I was sitting in a session at school yesterday - and the speaker was talking about the "elephant in the room" (aka. the economy and projected lack of teaching positions), when the Lord brought to mind the phrase "for such a time as this." In this point of time where maybe the prospect of a job seems "hopeless", for the hundreds of us who would like to apply for jobs come Spring when hundreds who currently have jobs will be "let go" because there is "no more money", a sense of peace and new understanding washed over me.
The phrase "for such a time as this" comes from the story of Esther, you should read it, or re-read it, it's phenomenal. So, as I was sitting and listening to the keynote speaker, I was struck with new realization - this place that I am at, this "crossroads" if you will, I'm here, for such a time as this.
Every event; the joy, the heartache, the confusion, the clarity, the steps forward, the steps backward - everything- has shaped and molded me, and made me into the person I am today - for such a time as this. The immensity of this new understanding, even in my mere human mind, brings tears to my eyes.
God has orchestrated events, monitored my steps, to bring me to this place; place where I'm still uncertain, place of possibility, place of fear, place of renewed trust, place of hope.
I've chosen good roads, I've chosen bad roads, I've chosen easy roads, and I've chosen hard roads.

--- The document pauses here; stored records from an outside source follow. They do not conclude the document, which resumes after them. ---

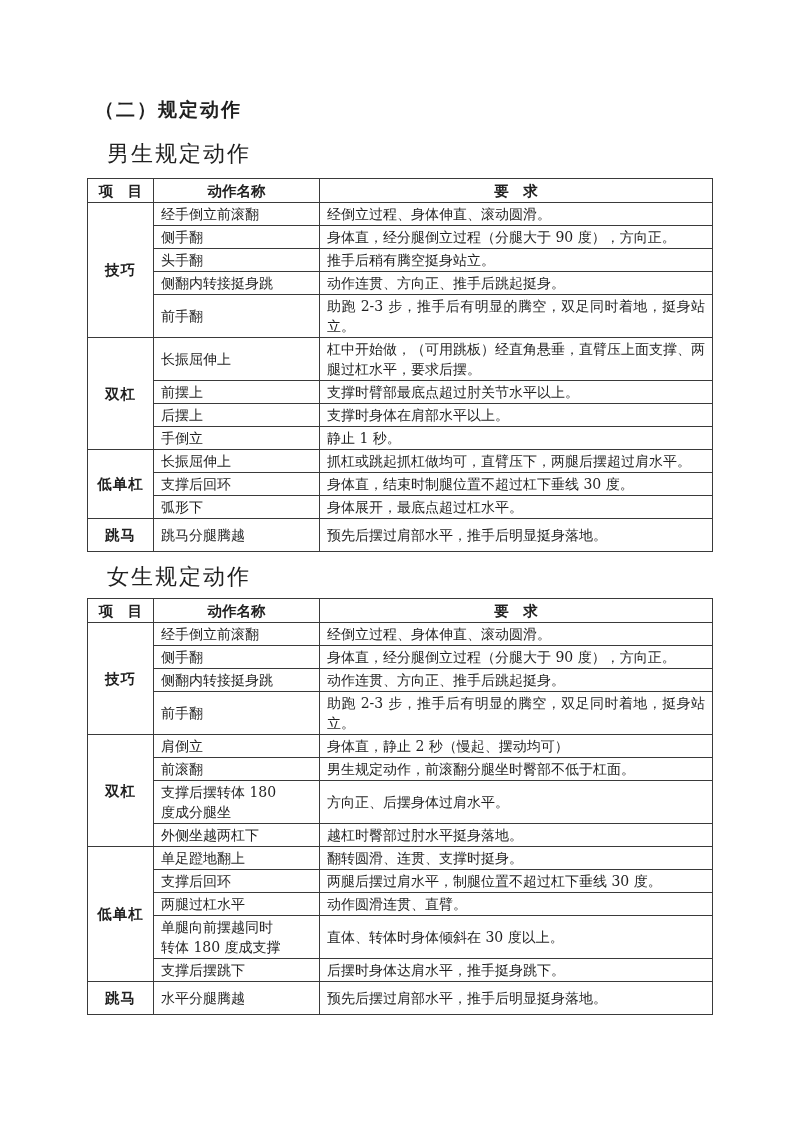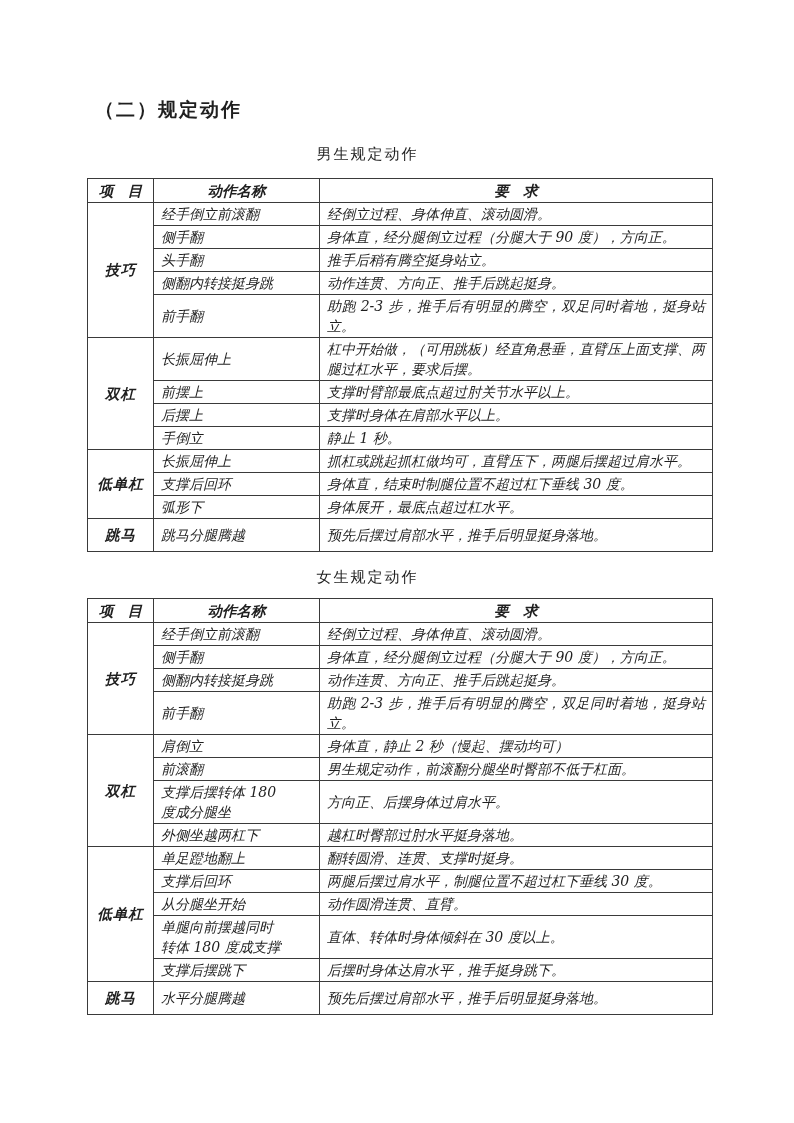--- a/index.html
+++ b/index.html
@@ -18,32 +18,30 @@
   }
   .doc-title {
     margin: 0 0 0 8px;
     font-size: 19px;
     font-weight: bold;
     letter-spacing: 2px;
     line-height: 26px;
   }
   .sec-heading {
     margin: 21px 0 13px 20px;
-    font-size: 15px;
+    font-size: 22px;
     font-weight: normal;
     letter-spacing: 2px;
     line-height: 22px;
-    text-align: center;
   }
   .sec-heading.second { margin-top: 14px; margin-bottom: 10px; font-family: Liberation Serif, serif; }
   table.req-table {
     border-collapse: collapse;
     table-layout: fixed;
     width: 625px;
-    font-style: italic;
   }
   .req-table col.c-item { width: 66px; }
   .req-table col.c-name { width: 166px; }
   .req-table col.c-req  { width: 393px; }
   .req-table th, .req-table td {
     border: 1px solid #3a3a3a;
     font-size: 14px;
     line-height: 20px;
     vertical-align: middle;
     box-sizing: border-box;
@@ -200,21 +198,21 @@
       <tr>
         <td class="item" rowspan="5">低单杠</td>
         <td class="name">单足蹬地翻上</td>
         <td class="req">翻转圆滑、连贯、支撑时挺身。</td>
       </tr>
       <tr>
         <td class="name">支撑后回环</td>
         <td class="req">两腿后摆过肩水平，制腿位置不超过杠下垂线 30 度。</td>
       </tr>
       <tr>
-        <td class="name">从分腿坐开始</td>
+        <td class="name">两腿过杠水平</td>
         <td class="req">动作圆滑连贯、直臂。</td>
       </tr>
       <tr>
         <td class="name">单腿向前摆越同时
 转体 180 度成支撑</td>
         <td class="req">直体、转体时身体倾斜在 30 度以上。</td>
       </tr>
       <tr>
         <td class="name">支撑后摆跳下</td>
         <td class="req">后摆时身体达肩水平，推手挺身跳下。</td>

I haven't always understood why I've made the choices I've made; sometimes they were pre-meditated, sometimes they were by default, sometimes just by a whim. My heart has been broken - by good and bad situations. My heart has had it's shares of hellos and goodbyes. And all those events were to bring me to the place I am right now - and the journey isn't even over!
This brief clarity - though you may not understand it - is a gift to me. A reminder that God sees what is going on in my life, He's journeying with me, and He knows where this course is heading. There are many things that I have wished for along the way, and have even tried with all my might and human understanding to make happen - but God, in His sovereignty, knew that I needed to be here, in this moment, alone, without ties, so that I would be ready to make the big leap of faith He has planned for me.
It's almost time to spread my wings and fly - and because of the course God has directed and that I've maybe stubbornly followed =), I can soar with no strings attached. I still don't know where the wind will blow, but there is nothing holding me back or anchoring me down.
I'm still holding onto my dreams. I'm sill holding on to the Father's hand. And I think that maybe, He's reminding me again, that; He. is. simply. all. i. need.